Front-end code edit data
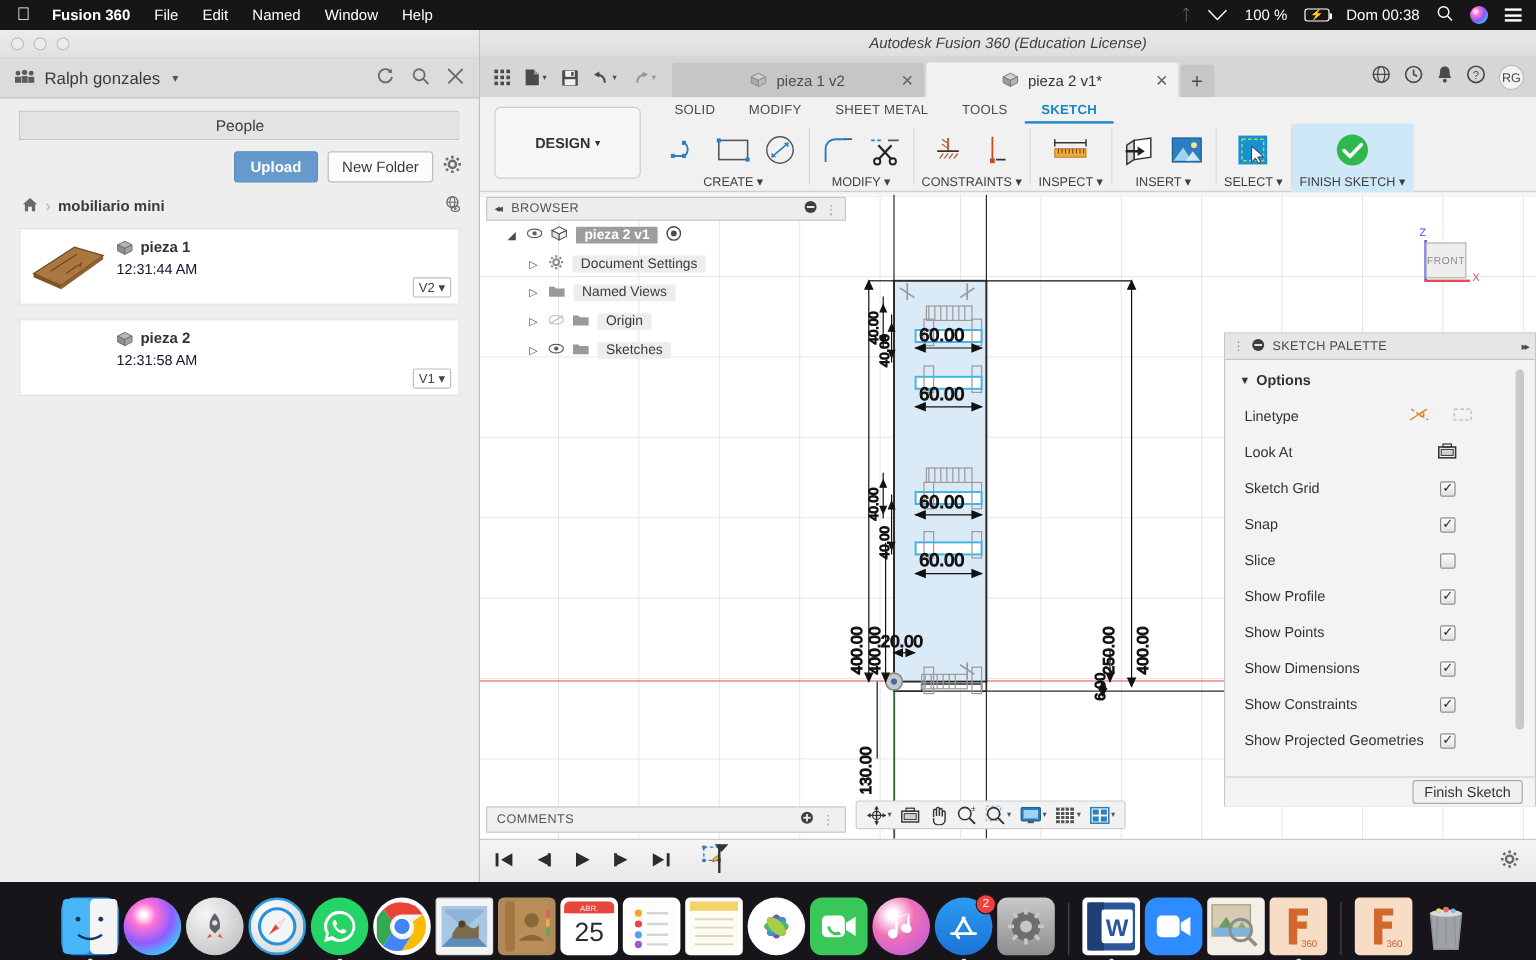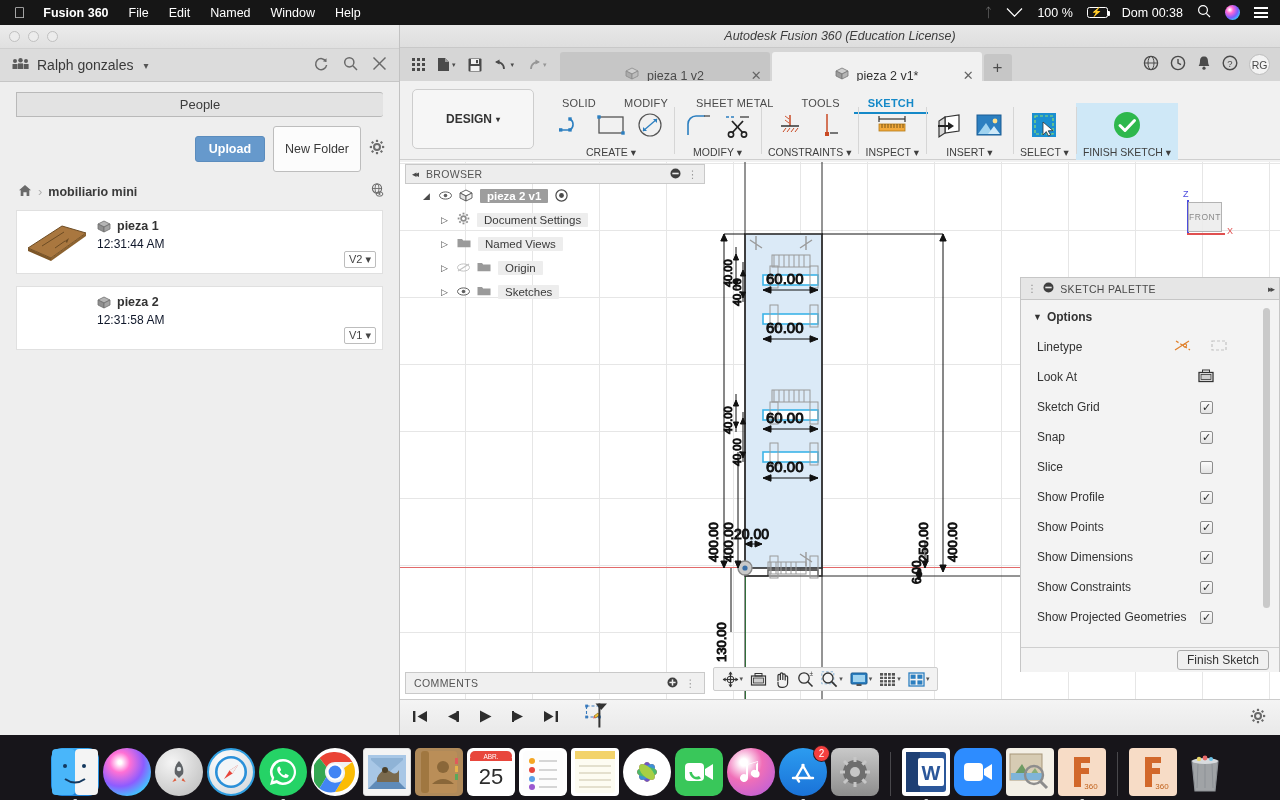--- a/index.html
+++ b/index.html
@@ -116,7 +116,7 @@
   .grid9 { display:grid; grid-template-columns: repeat(3,3px); grid-template-rows: repeat(3,3px); gap:2px; }
   .grid9 i { background:#4a4a4a; width:3px; height:3px; display:block; }
   .dtab {
-    height: 31px; min-width: 210px; display:flex; align-items:flex-end; justify-content:center;
+    height: 31px; min-width: 210px; display:flex; align-items:center; justify-content:center;
     gap: 8px; font-size: 12.5px; color:#4b4b4b; border-radius: 3px 3px 0 0; margin-top: 6px;
     position: relative; padding: 0 10px;
   }

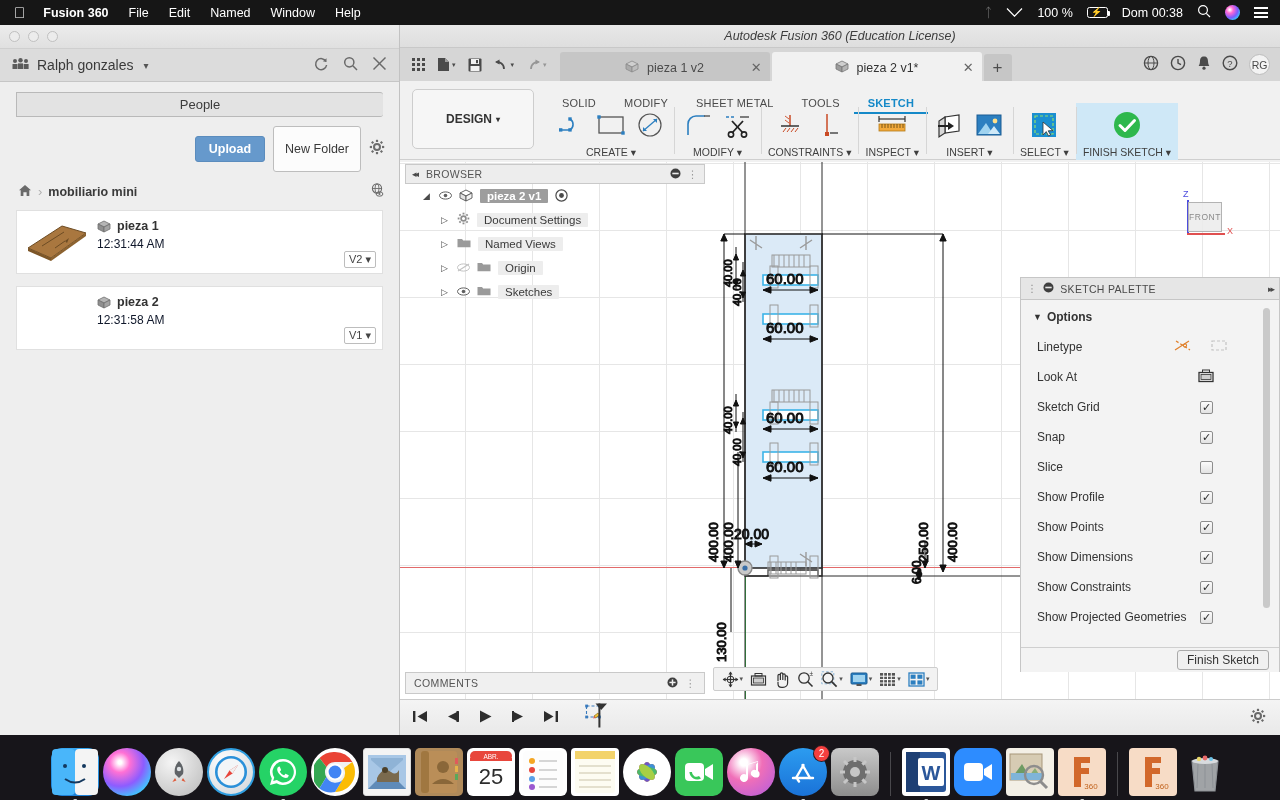--- a/index.html
+++ b/index.html
@@ -136,7 +136,7 @@
     background:#f6f6f6; display:flex; align-items:center; justify-content:center;
     font-size: 12px; font-weight: bold; color:#333;
   }
-  .ribtabs { position:absolute; top:11px; left: 148px; display:flex; height:22px; align-items:center; }
+  .ribtabs { position:absolute; top:0; left: 148px; display:flex; height:22px; align-items:center; }
   .ribtab { font-size: 11px; color:#4a4a4a; padding: 0 14px; letter-spacing: .2px; height:22px; line-height:22px;}
   .ribtab.on { color:#1589c8; font-weight:bold; border-bottom: 2px solid #1589c8; }
   .rpanels { position:absolute; top: 22px; left: 148px; right: 0; height: 57px; display:flex; }

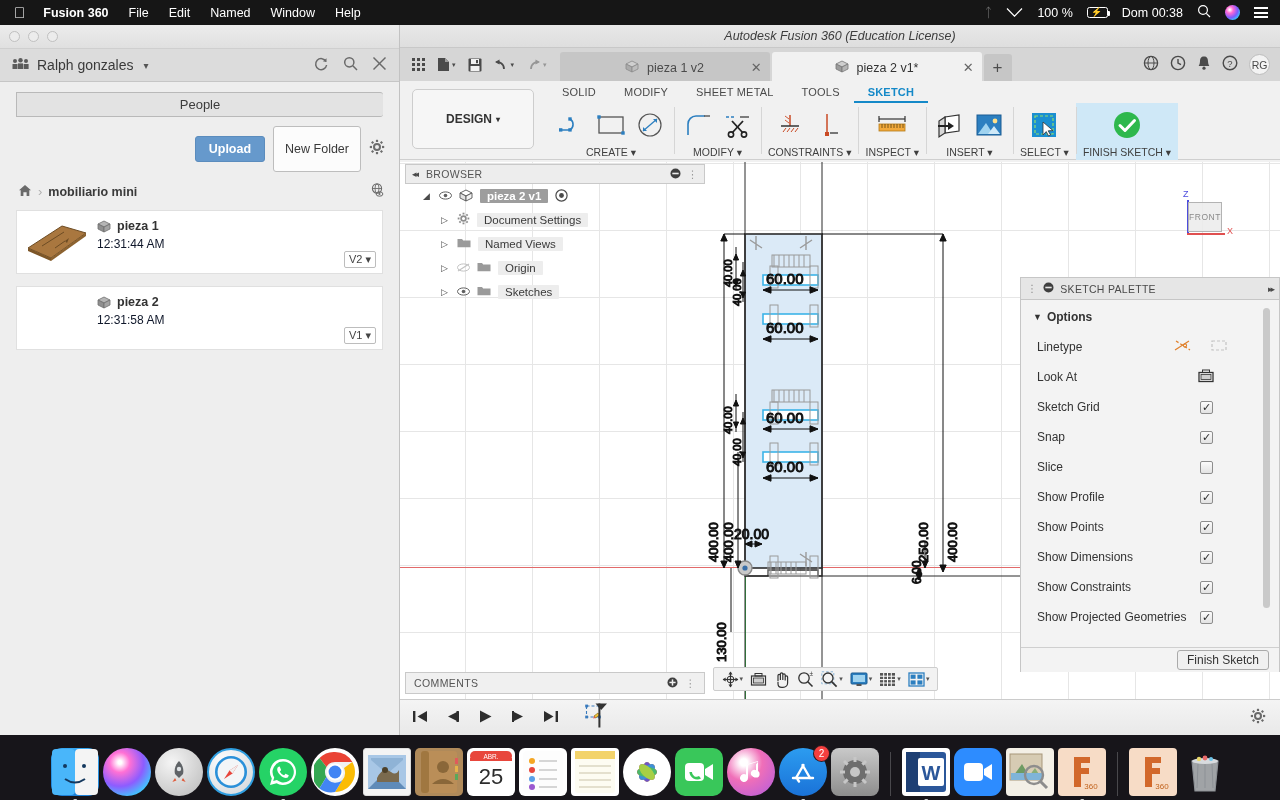--- a/index.html
+++ b/index.html
@@ -79,7 +79,7 @@
   }
   .btn-newfolder {
     background: #fcfcfc; color: #3a3a3a; font-size: 12.5px;
-    border: 1px solid #bdbdbd; border-radius: 3px; padding: 15px 11px;
+    border: 1px solid #bdbdbd; border-radius: 3px; padding: 5px 11px;
   }
   .gear-ic { font-size: 16px; color: #6d6d6d; }
   .crumbs { display:flex; align-items:center; gap:6px; padding: 11px 14px 0 18px; font-size: 12.5px; color:#3a3a3a; }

**Exercise**
Copy the records exactly; no image should appear in the result.

**Answer space**
--- a/index.html
+++ b/index.html
@@ -116,7 +116,7 @@
   .grid9 { display:grid; grid-template-columns: repeat(3,3px); grid-template-rows: repeat(3,3px); gap:2px; }
   .grid9 i { background:#4a4a4a; width:3px; height:3px; display:block; }
   .dtab {
-    height: 31px; min-width: 210px; display:flex; align-items:flex-end; justify-content:center;
+    height: 31px; min-width: 210px; display:flex; align-items:center; justify-content:center;
     gap: 8px; font-size: 12.5px; color:#4b4b4b; border-radius: 3px 3px 0 0; margin-top: 6px;
     position: relative; padding: 0 10px;
   }

--- a/index.html
+++ b/index.html
@@ -136,7 +136,7 @@
     background:#f6f6f6; display:flex; align-items:center; justify-content:center;
     font-size: 12px; font-weight: bold; color:#333;
   }
-  .ribtabs { position:absolute; top:11px; left: 148px; display:flex; height:22px; align-items:center; }
+  .ribtabs { position:absolute; top:0; left: 148px; display:flex; height:22px; align-items:center; }
   .ribtab { font-size: 11px; color:#4a4a4a; padding: 0 14px; letter-spacing: .2px; height:22px; line-height:22px;}
   .ribtab.on { color:#1589c8; font-weight:bold; border-bottom: 2px solid #1589c8; }
   .rpanels { position:absolute; top: 22px; left: 148px; right: 0; height: 57px; display:flex; }

--- a/index.html
+++ b/index.html
@@ -79,7 +79,7 @@
   }
   .btn-newfolder {
     background: #fcfcfc; color: #3a3a3a; font-size: 12.5px;
-    border: 1px solid #bdbdbd; border-radius: 3px; padding: 15px 11px;
+    border: 1px solid #bdbdbd; border-radius: 3px; padding: 5px 11px;
   }
   .gear-ic { font-size: 16px; color: #6d6d6d; }
   .crumbs { display:flex; align-items:center; gap:6px; padding: 11px 14px 0 18px; font-size: 12.5px; color:#3a3a3a; }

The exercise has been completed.